Ай, морэ, Валет Пиковый! Кому журавль с неба сам в руки валится, а кому и о синице лишь мечтать остается. Нет у тебя былого подельщика, некому тебе подарки делать: забили крестничка, как есть, насмерть замордовали. А даже и выживи он, Данька-Алый, ветер в сапогах – не приехал бы за тобой. Нет, не приехал бы, и это не в упрек: о мертвых плохо не говорят. И не думают. Ты и сам на его месте еще крепко поразмыслил бы: стоит ли голову в петлю совать?

А вот Княгинюшкина крестница, видать, отчаянная. Не знать – не могла. Знала. Пускай в Закон покамест не вышла, не выпал жребий – все равно. Раз Бубновая, раз Договорная – знала до последней черточки. Ну пускай иначе: чувствовала, догадывалась… догадки – они страшнее. И все равно приехала.

Праздник?

За побег нашему брату не новая каторга светит – веревка с варавским мылом.

Панихида?!

Обеим?

…На миг почудилось: не рояль – огромный белый череп распахнул перед Княгиней костяную ухмылку. Скалится зубами-клавишами; вот сейчас раздвинет челюсти пошире – и сомкнет с надрывным скрипом! Поминай, как звали, рабу божью Рашель Альтшуллер, она же Рашка-Княгиня, она же…

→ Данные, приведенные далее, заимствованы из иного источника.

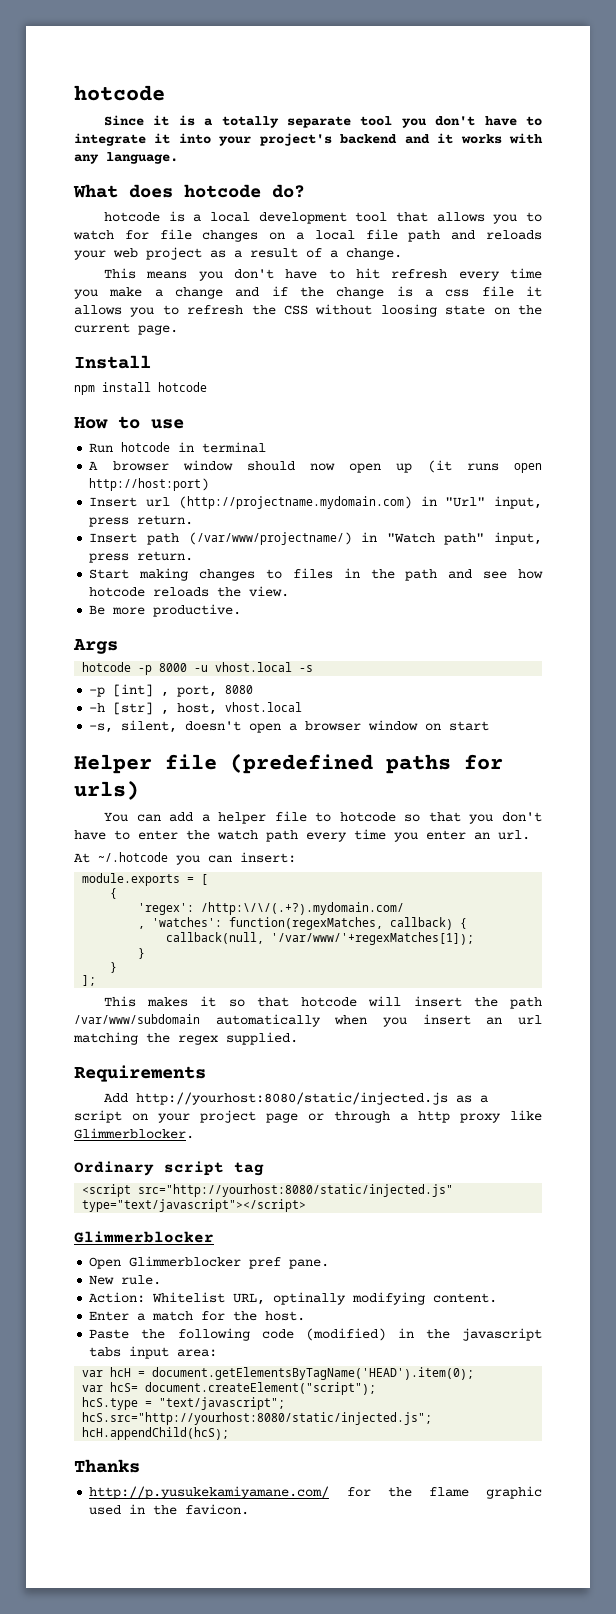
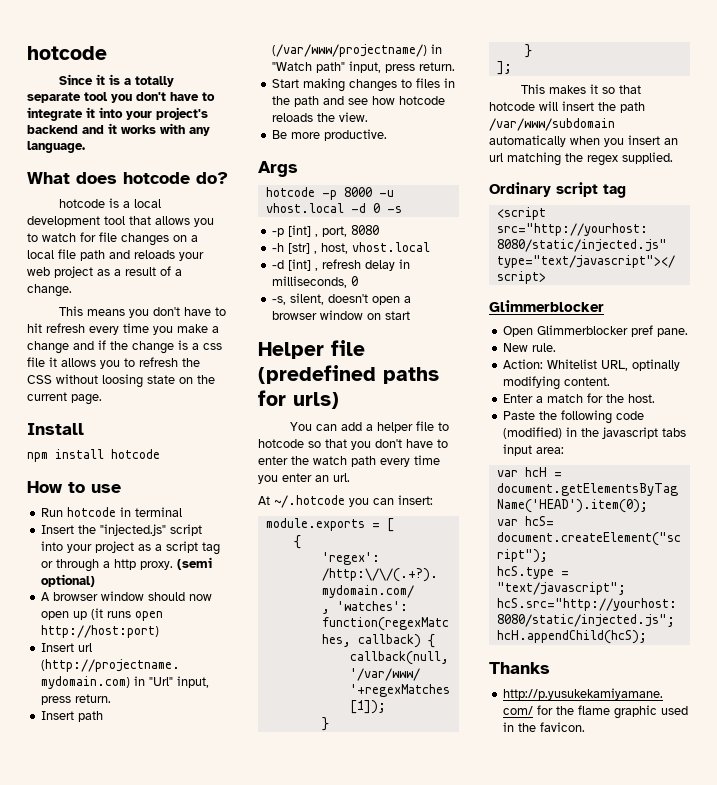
(267, 447) none -> [41,524,203,536] [41,541,221,555] [41,557,213,572] [41,574,96,587] // Insert the "injected.js" script into your project as a script tag or through a http proxy. (semi optional)
(293, 667) none -> [350,203,380,213] -d 0
(303, 707) none -> [272,259,411,271] [272,276,359,288] // -d [int] , refresh delay in milliseconds, 0
[74,1065,206,1082] [104,1092,489,1105] [74,1110,542,1123] [74,1128,194,1139] // Requirements // Add http://yourhost:8080/static/injected.js as a script on your project page or through a http proxy like Glimmerblocker. -> (673, 158) none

Княгиня тоже что-то почувствовала. Ее пальцы, мгновенно став жесткими, резко ударили по клавишам, обрывая мелодию, и женщина коротко крутнулась на вертящемся табурете.

Обернулась.

– Што, струмент плох? – с тревогой осведомился купец. Слово "струмент" Ермолай Прокофьич выговаривал старательно, с каким-то особым уважением.

– Да нет, хорош. Куда как хорош, слов нет. Настроить только надо, – голос Княгини звучал беззаботно, но на самом донышке, в глубине пряталась напряженная хрипотца, словно бежавшая с позором жаба вдруг вознамерилась вернуться.

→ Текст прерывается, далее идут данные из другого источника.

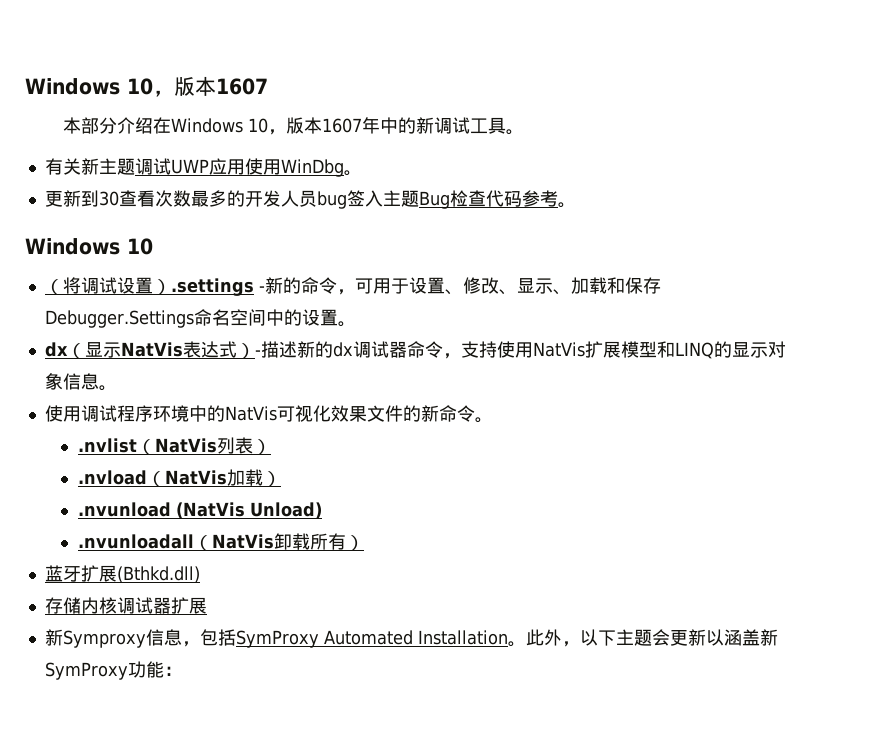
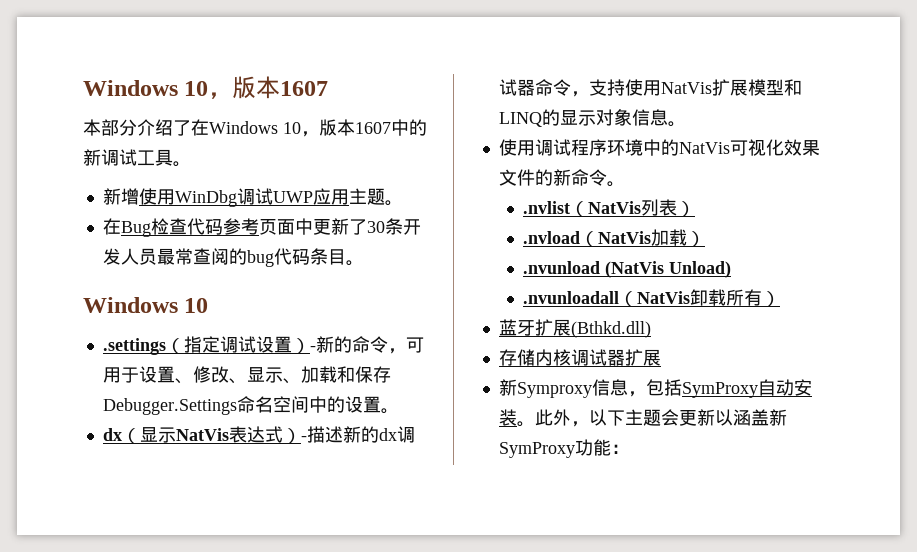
(154, 125) none -> [173,120,191,136] 了
[362,117,381,134] 年 -> (391, 128) none
[44,158,135,175] 有关新主题 -> [102,188,237,207] 新增使用WinDbg
[244,158,362,177] [44,190,558,209] 使用WinDbg。 // 更新到30查看次数最多的开发人员bug签入主题Bug检查代码参考 -> [348,188,403,206] [102,218,421,237] [102,248,346,267] 主题。 // 在Bug检查代码参考页面中更新了30条开发人员最常查阅的bug代码条目
[44,277,81,295] （将 -> [102,336,220,355] .settings（指定
[170,278,254,296] .settings -> (310, 346) none
[323,630,508,645] Automated Installation -> [757,379,812,396] [498,409,517,426] 自动安装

Да и ты уверился по-новой: играть на рассохшемся, расстроенном рояле так, чтобы твое ухо не уловило фальши… это уметь надо.

Значит, умеет.

Сейчас – умеет.

– Настроить? Это как же?

– Чтоб в лад звучал. Да я сама настрою, не тревожься, Ермолай Прокофьич! – слишком искренне, чтобы это было правдой, рассмеялась Княгиня. – Просто ключ специальный нужен.

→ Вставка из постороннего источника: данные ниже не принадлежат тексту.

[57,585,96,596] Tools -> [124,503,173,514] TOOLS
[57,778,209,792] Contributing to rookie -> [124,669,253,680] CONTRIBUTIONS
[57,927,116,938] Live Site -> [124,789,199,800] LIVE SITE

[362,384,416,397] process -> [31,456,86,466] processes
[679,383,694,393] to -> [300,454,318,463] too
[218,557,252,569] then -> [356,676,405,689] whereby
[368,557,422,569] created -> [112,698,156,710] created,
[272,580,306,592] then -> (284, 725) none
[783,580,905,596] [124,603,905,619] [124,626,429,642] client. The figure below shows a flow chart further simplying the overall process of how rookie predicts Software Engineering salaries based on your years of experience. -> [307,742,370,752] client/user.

– В городе купить можно?.. в лавке? – деловито поинтересовался купец.

– В Мордвинске?.. да, пожалуй. Только зачем покупать? Вот Друц его нам и выкует. Я покажу, нарисую – а он сделает. Сделаешь, Друц?

– О чем речь, Рашель? – усмехнулся ты.

На людях – без кличек.

Это свято.

– Ты скажи, чего требуется, штоб этот самый ключ сделать. Я прикажу – из-под земли добудут! – согласно кивнул купец. – Хучь по мне… по мне и так хорошо играет. Аж заслушался, – лицо Ермолая Прокофьича озарила совершенно неожиданная мечтательная улыбка. – Люблю я это дело, шиш лесной… музыку, значит. Настоящую. Штоб на рояле, или там на скрипке. А наши, оболдуи… – купец едва не плюнул в сердцах на пол. – Только и умеют, што по пьяни на гармошке похабень всякую наяривать! Разве ж это – музыка?! А тут… – и он с нескрываемым уважением покосился на Княгиню.